Peran keluarga atau bahkan tetangga sekitar sangat diperlukan ketika ada orang yang mengalami masalah.
Penasihat perlindungan anak Save the Children Indonesia, Yanti Kusumawardhani, mengatakan, ada banyak hal yang memicu orangtua melakukan kekerasan atau membunuh anak dalam pengasuhan.
Hal itu, antara lain, berupa tekanan ekonomi, tekanan lingkungan, dan rendahnya pengetahuan serta keterampilan orangtua dalam pengasuhan.
Selain itu, adanya pengalaman diasuh dengan kekerasan dan anggapan orangtua membunuh untuk menyelamatkan anak. Berbagai faktor lain juga bisa berpengaruh, yakni faktor biologis, psikologi, dan sosial (Kompas.id, 8/5/2023).
Kesepian
Pengamat sosial dari Universitas Indonesia, Devie Rahmawati, beranggapan, sebenarnya manusia dibekali dua modal utama, yakni modal sosial dan modal spiritual. Namun, bekal itu harus diperkuat dengan hubungan yang baik antarsesama.
”Peran keluarga atau bahkan tetangga sekitar sangat diperlukan ketika ada orang yang mengalami masalah,” katanya.
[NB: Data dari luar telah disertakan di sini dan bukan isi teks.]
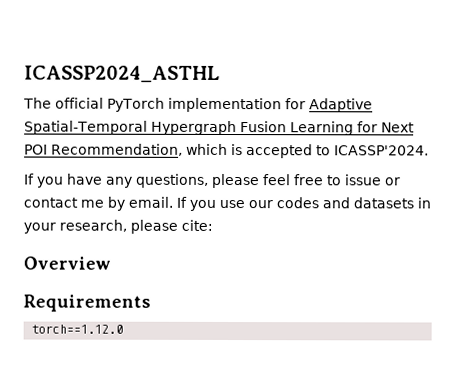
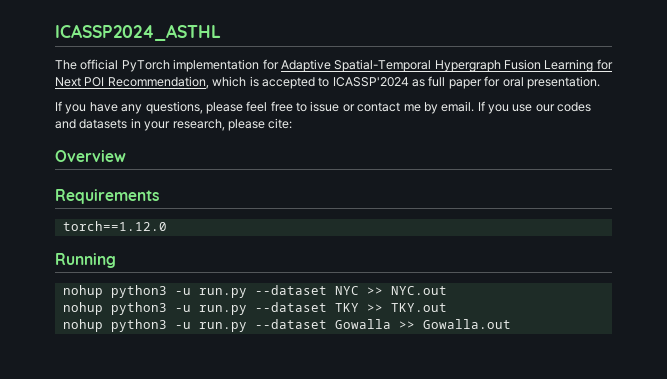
- The official PyTorch implementation for Adaptive Spatial-Temporal Hypergraph Fusion Learning for Next POI Recommendation, which is accepted to ICASSP'2024.
+ The official PyTorch implementation for Adaptive Spatial-Temporal Hypergraph Fusion Learning for Next POI Recommendation, which is accepted to ICASSP'2024 as full paper for oral presentation.
+ Running
+ nohup python3 -u run.py --dataset NYC >> NYC.out
+ nohup python3 -u run.py --dataset TKY >> TKY.out
+ nohup python3 -u run.py --dataset Gowalla >> Gowalla.out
Karena pada dasarnya, rasa depresi itu muncul karena mereka merasa sendiri.
Lembaga nonprofit di bidang kesehatan masyarakat dan kesehatan komunitas, Health Collaborative Center, mengungkap hasil surveinya bahwa separuh warga Jabodetabek mengalami kesepian dengan derajat sedang dan tinggi. Munculnya rasa kesepian ini dipicu oleh ketidakcocokan dalam pergaulan dengan orang di sekitarnya.
Survei yang digelar sejak Oktober 2023 dan melibatkan 1.299 responden di Jabodetabek itu menemukan, 44 persen warga Jabodetabek mengalami kesepian derajat sedang, sementara 6 persen lainnya mengalami kesepian derajat tinggi. Survei menggunakan UCLA Loneliness Scale dengan tingkat kepercayaan 95 persen dan margin of error 2,3 persen.
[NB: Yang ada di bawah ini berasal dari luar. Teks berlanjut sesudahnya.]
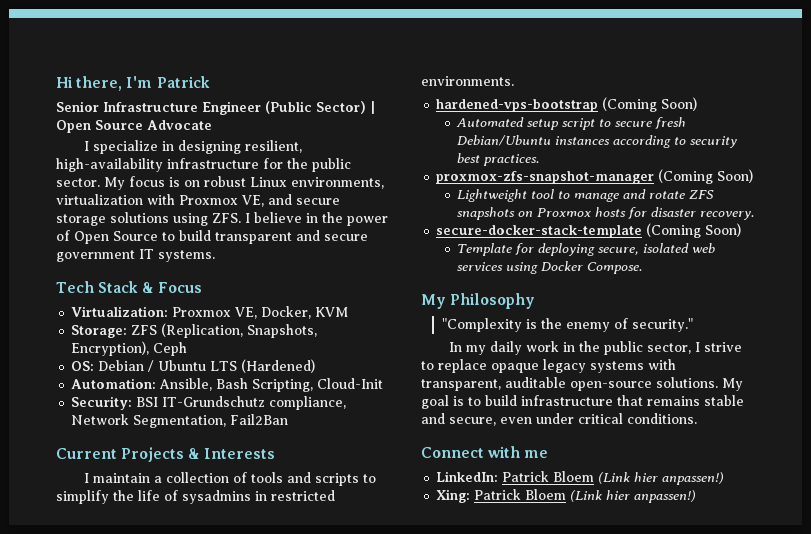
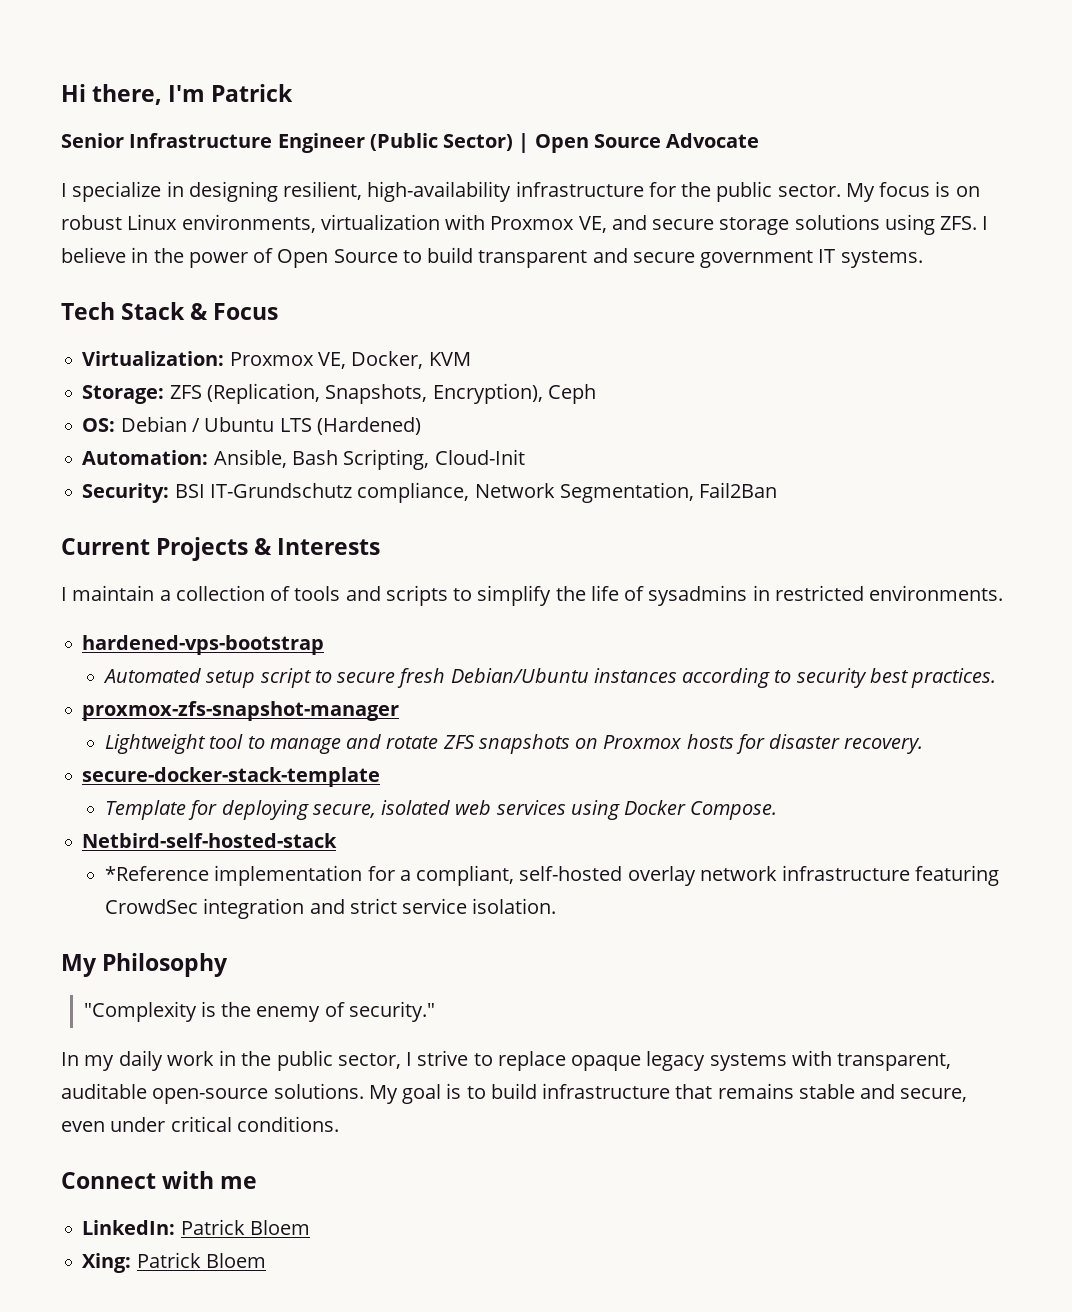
- hardened-vps-bootstrap (Coming Soon)
+ hardened-vps-bootstrap
- proxmox-zfs-snapshot-manager (Coming Soon)
+ proxmox-zfs-snapshot-manager
- secure-docker-stack-template (Coming Soon)
+ secure-docker-stack-template
+ Netbird-self-hosted-stack
+ *Reference implementation for a compliant, self-hosted overlay network infrastructure featuring CrowdSec integration and strict service isolation.
- LinkedIn: Patrick Bloem (Link hier anpassen!)
+ LinkedIn: Patrick Bloem
- Xing: Patrick Bloem (Link hier anpassen!)
+ Xing: Patrick Bloem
Peneliti utama sekaligus Ketua Health Collaborative Center, Ray Wagiu Basrowi, di Jakarta, Selasa (19/12/2023), mengatakan, dari hasil penelitian diperoleh data bahwa 56 persen perantau di wilayah Jabodetabek mengalami kesepian derajat sedang. Mereka juga 1,5 kali berisiko mengalami kesepian.
Faktor dominan yang menyebabkan orang kesepian antara lain rasa tidak cocok dengan orang sekitar, sering merasa malu dan minder, tidak bisa dekat dengan orang lain, serta memiliki hobi yang tidak sama dengan orang di sekitarnya.
Berdasarkan Organisasi Kesehatan Dunia (WHO), kesepian dapat memicu berbagai penyakit kardiovaskular dan demensia. Bahkan, ujar Ray, penyakit seseorang bisa semakin parah jika ia merasa kesepian.
”Bahaya kesepian itu setara dengan merokok sebanyak 15 batang per hari,” katanya. Bahkan, lebih parah dari kondisi itu, kesepian bisa memicu keinginan untuk bunuh diri (Kompas.id, 20 Desember 2023).